#### YOUR ASSIGNMENT
Nothing but the pictures is dropped; write out all the remaining data below exactly.
-=-=-=-=-
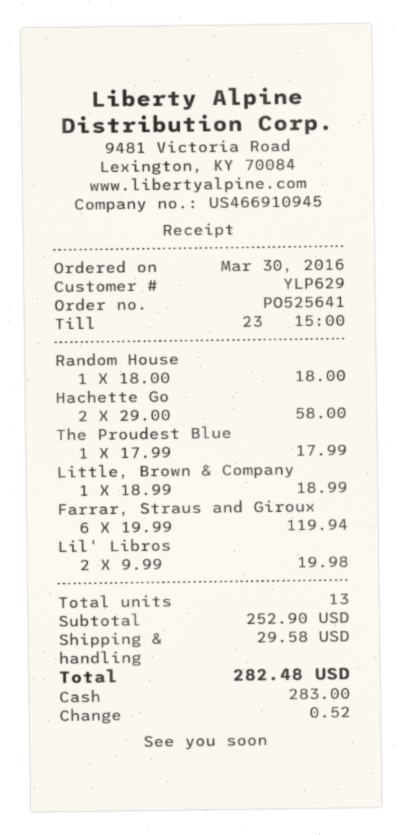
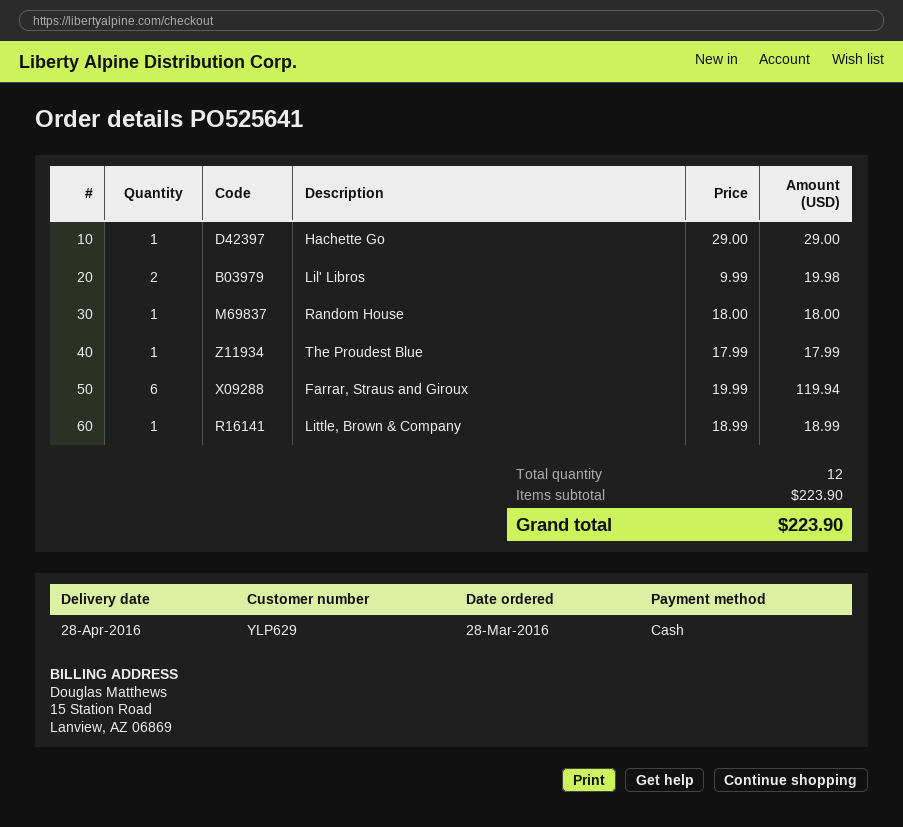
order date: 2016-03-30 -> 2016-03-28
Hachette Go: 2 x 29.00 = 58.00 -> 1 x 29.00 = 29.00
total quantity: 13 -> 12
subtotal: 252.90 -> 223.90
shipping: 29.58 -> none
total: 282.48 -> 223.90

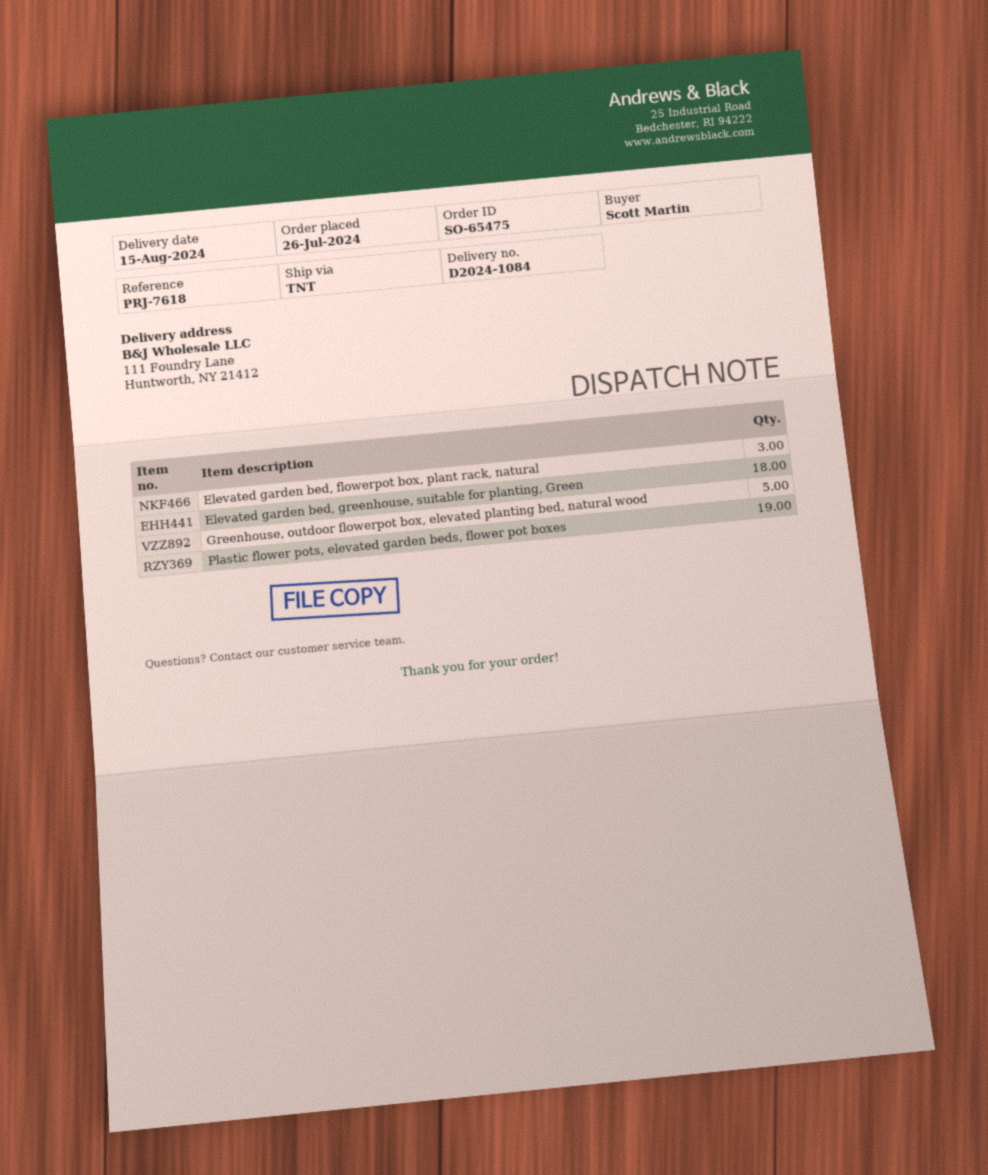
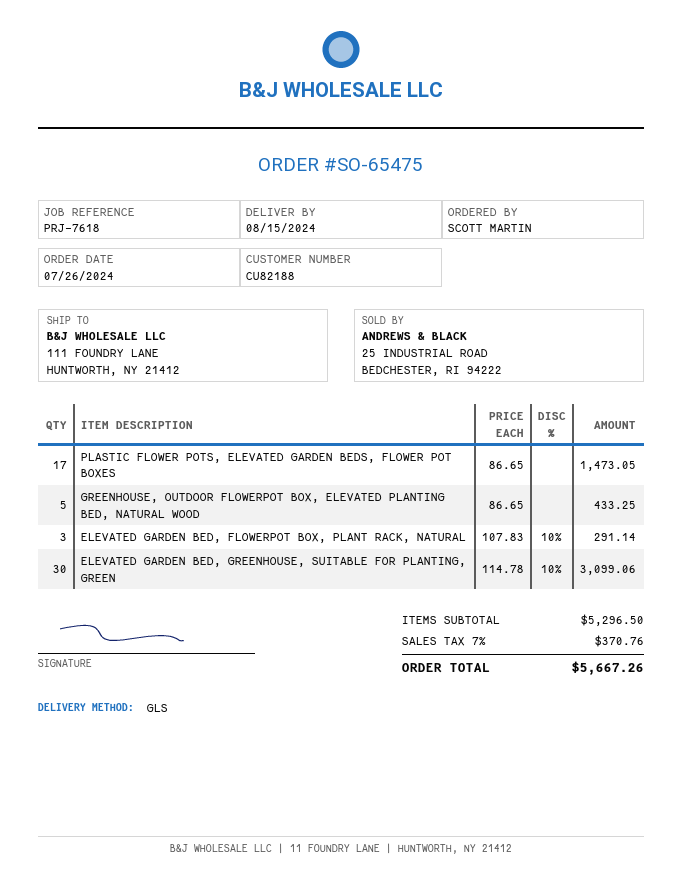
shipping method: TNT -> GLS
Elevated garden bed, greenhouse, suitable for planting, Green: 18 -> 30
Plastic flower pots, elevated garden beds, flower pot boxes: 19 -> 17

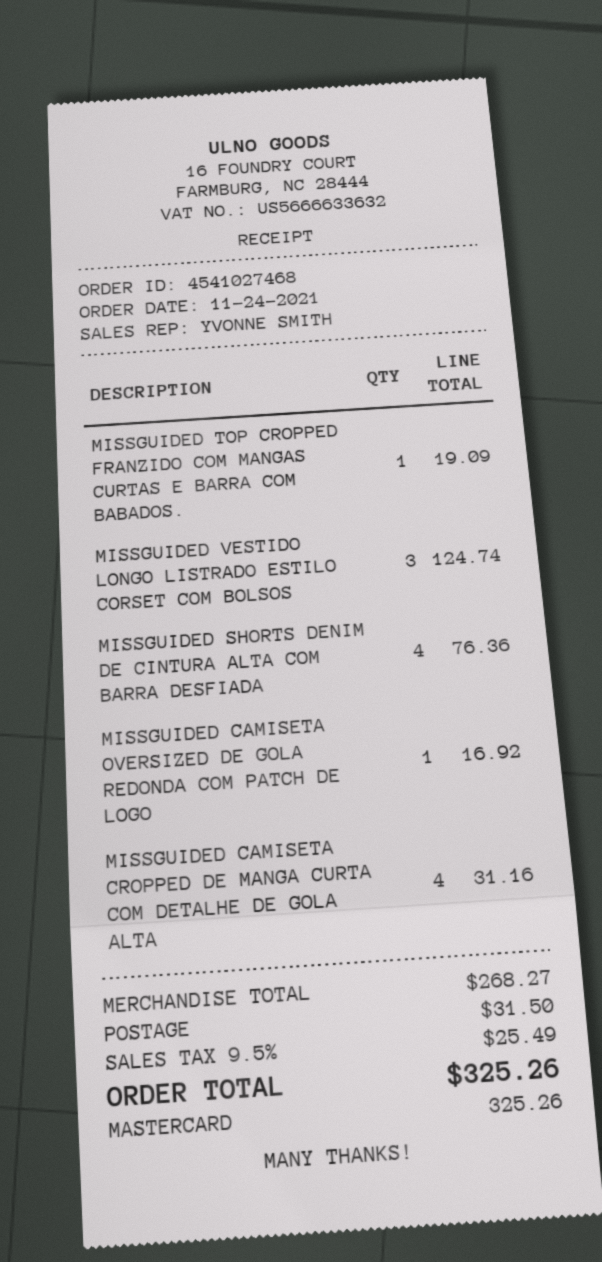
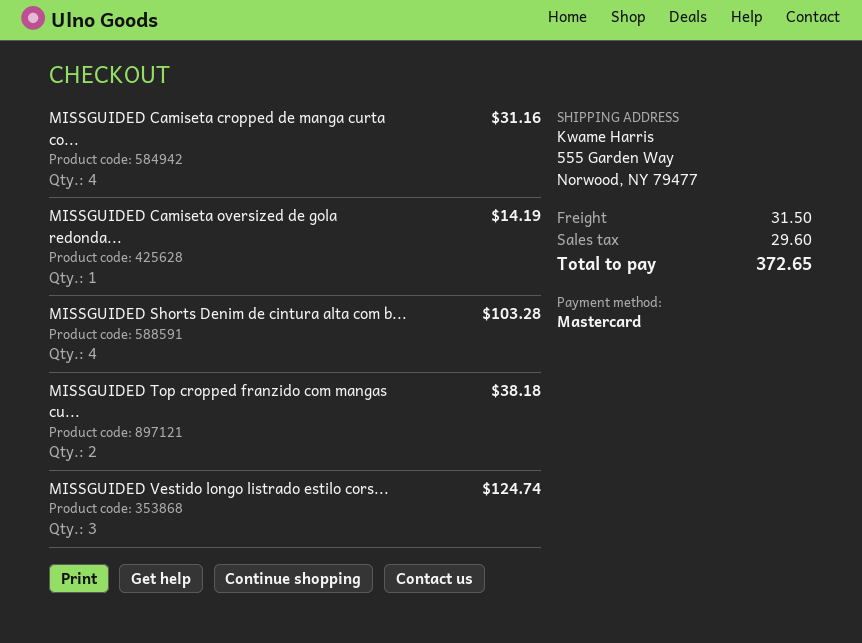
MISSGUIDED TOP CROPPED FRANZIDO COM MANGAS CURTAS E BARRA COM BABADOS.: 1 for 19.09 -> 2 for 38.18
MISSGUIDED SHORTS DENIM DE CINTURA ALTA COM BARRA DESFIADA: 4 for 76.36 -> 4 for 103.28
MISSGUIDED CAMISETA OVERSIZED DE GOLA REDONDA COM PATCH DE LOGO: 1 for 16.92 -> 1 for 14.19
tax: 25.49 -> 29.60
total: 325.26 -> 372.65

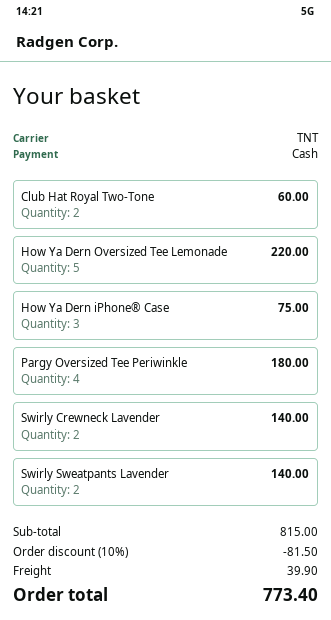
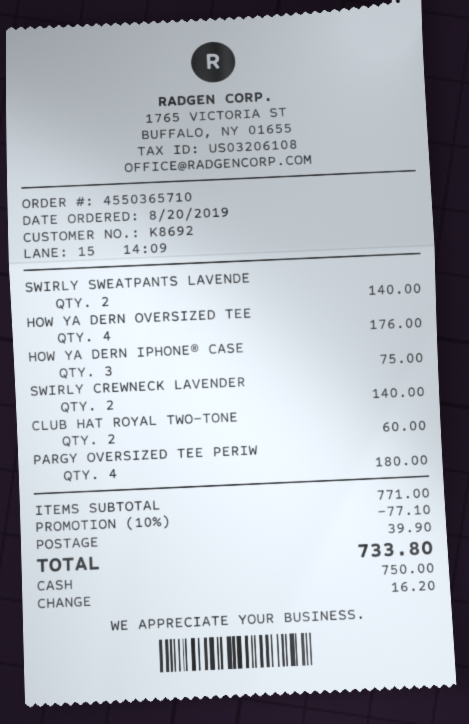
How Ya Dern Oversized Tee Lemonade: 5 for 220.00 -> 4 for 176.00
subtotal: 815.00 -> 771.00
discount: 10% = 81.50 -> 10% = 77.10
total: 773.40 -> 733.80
-=-=-=-=-
#### WRITTEN REPLY
order date: 2016-03-30 -> 2016-03-28
Hachette Go: 2 x 29.00 = 58.00 -> 1 x 29.00 = 29.00
total quantity: 13 -> 12
subtotal: 252.90 -> 223.90
shipping: 29.58 -> none
total: 282.48 -> 223.90

shipping method: TNT -> GLS
Elevated garden bed, greenhouse, suitable for planting, Green: 18 -> 30
Plastic flower pots, elevated garden beds, flower pot boxes: 19 -> 17

MISSGUIDED TOP CROPPED FRANZIDO COM MANGAS CURTAS E BARRA COM BABADOS.: 1 for 19.09 -> 2 for 38.18
MISSGUIDED SHORTS DENIM DE CINTURA ALTA COM BARRA DESFIADA: 4 for 76.36 -> 4 for 103.28
MISSGUIDED CAMISETA OVERSIZED DE GOLA REDONDA COM PATCH DE LOGO: 1 for 16.92 -> 1 for 14.19
tax: 25.49 -> 29.60
total: 325.26 -> 372.65

How Ya Dern Oversized Tee Lemonade: 5 for 220.00 -> 4 for 176.00
subtotal: 815.00 -> 771.00
discount: 10% = 81.50 -> 10% = 77.10
total: 773.40 -> 733.80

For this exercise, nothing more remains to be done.